In Duquesne, UNH is up against a team that also wants to run the ball.

The Dukes have averaged 196.3 yards and rushing and 364.3 yards of total offense in wins over Dayton, 35-31, last week and 44-3 over Walsh in their opener. In between, they lost at Youngstown State, 34-14.

Senior AJ. Hines, 5-foot-11 and 225 pounds, was an FCS All American last year after rushing for 1,520 yards and 15 touchdowns. He went for 103 yards and a couple of scores against Walsh and played against Youngstown State. But he didn’t play against Dayton last week because of injury.

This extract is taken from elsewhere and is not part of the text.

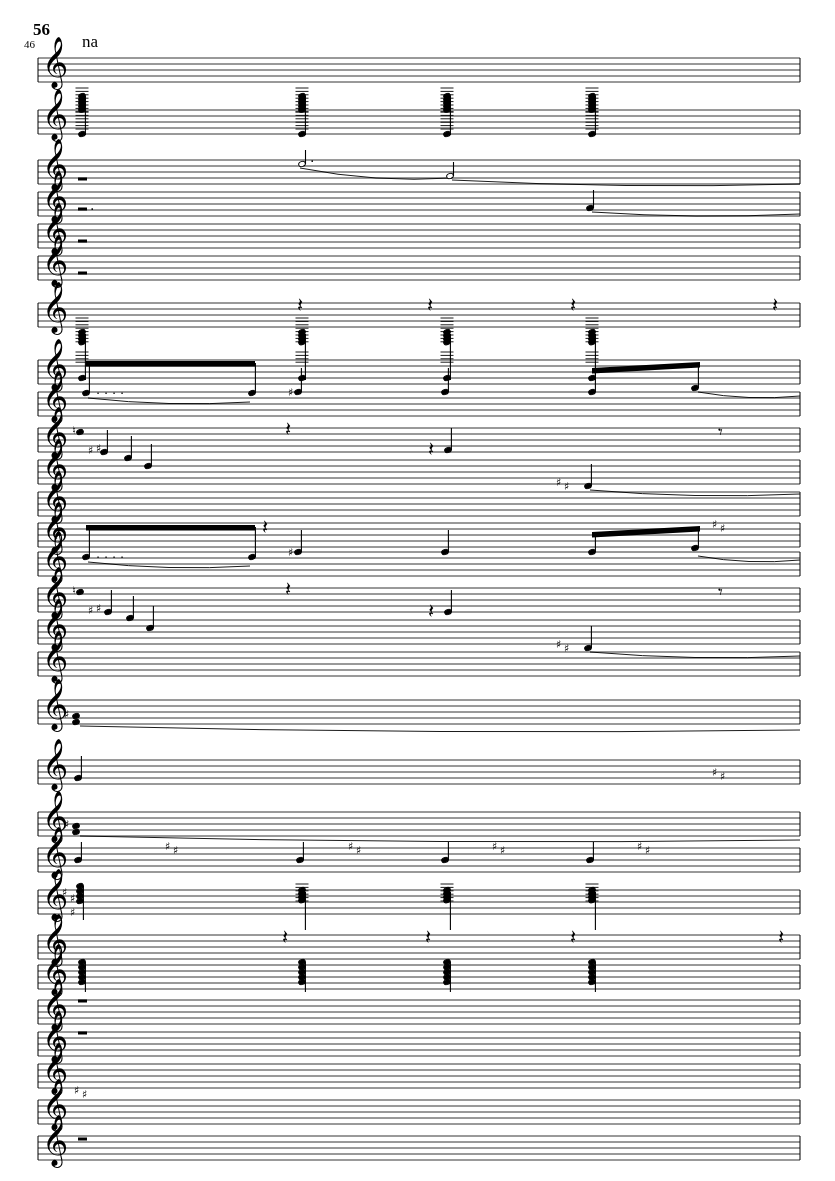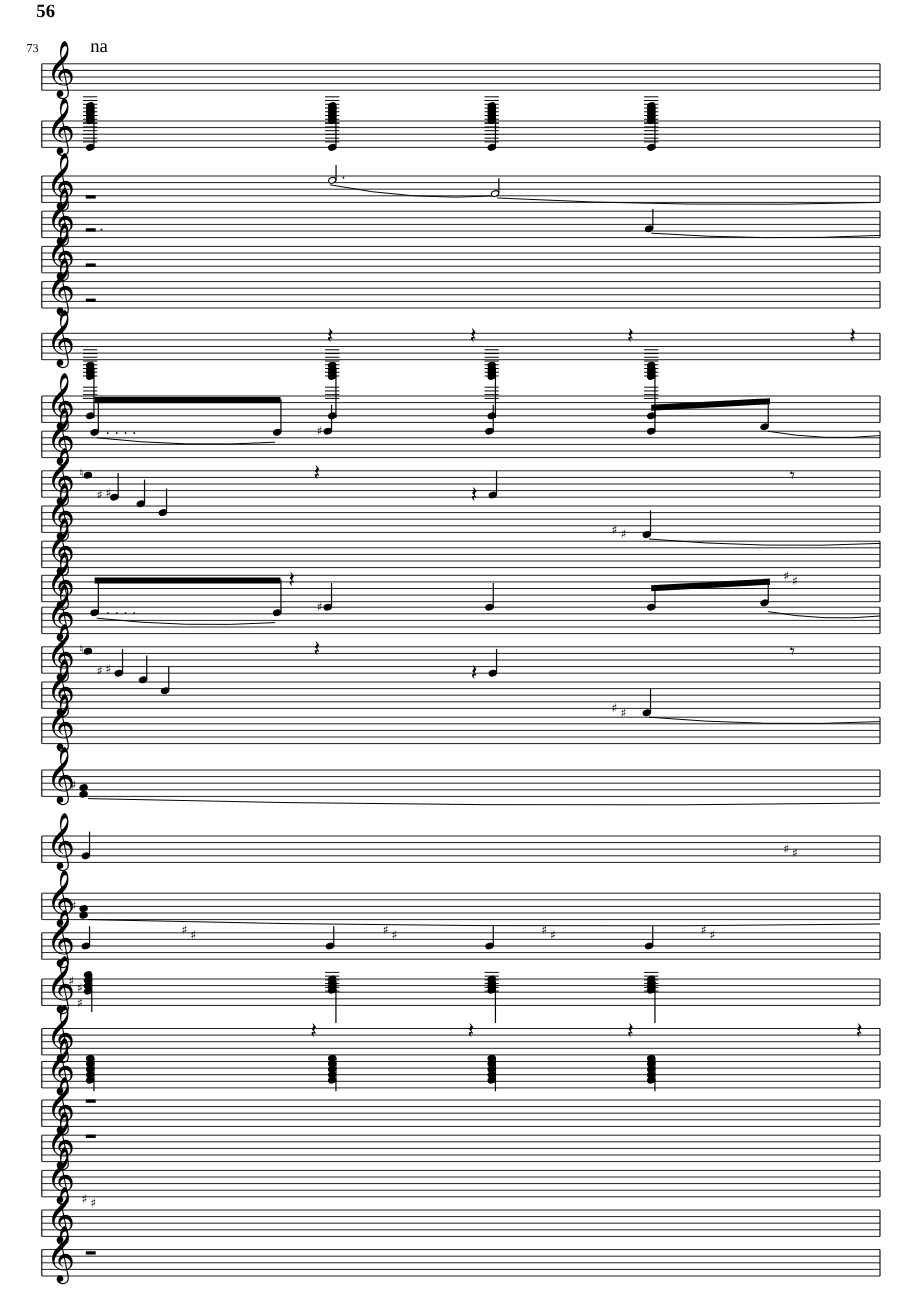"56" .page-number { top: 0 -> 20px }
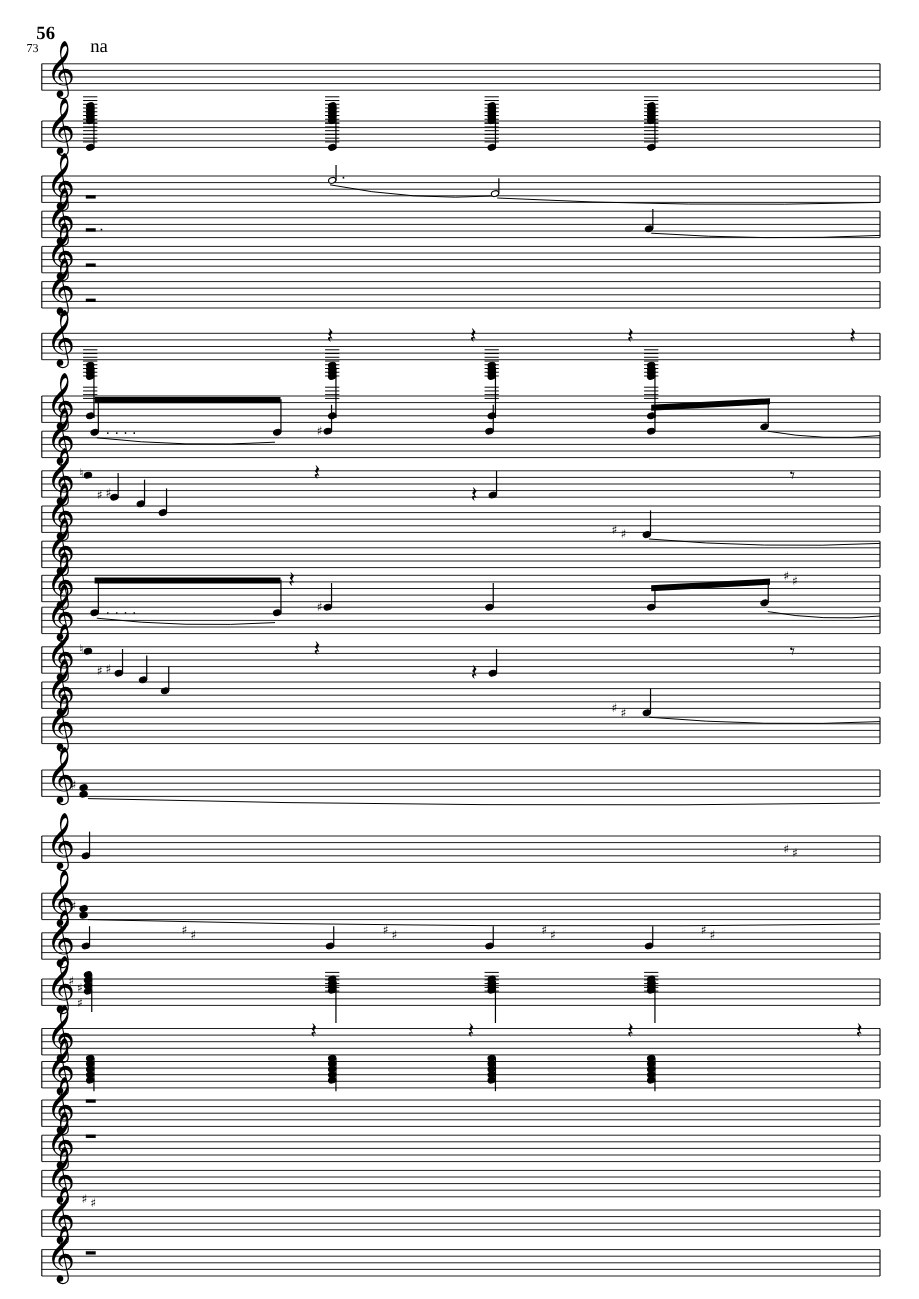"73" div.measure-number { text: 73 -> 46 }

Mark Allen, a 5-foot-7 and 185-pound transfer from Penn State who played behind NFL standout Saquon Barkley, stepped into the top spot and rushed 30 times for 168 yards and a couple of scores against Dayton.

No matter which running back they use, the Dukes have one thing in mind.

“They run the football extremely well,” Santos said. “Big offensive line. They have a stable of running backs, so they’re going to try to control the game, ground and pound, so we have to do a really good job of tackling and do a good job of eliminating big plays. They’re going to try to run the ball, and then they’re going to try some deeps shots, some play-action passes. They have some tall guys on the perimeter.”

Be on the lookout has been the message, said senior cornerback Prince Smith, Jr.

“Coach is harping on us about our eyes because they’re run heavy, run-oriented and that also leads to play action,” Smith said. “That’s where our secondary has to be, keep our eyes where they have to be and stop the long ball.”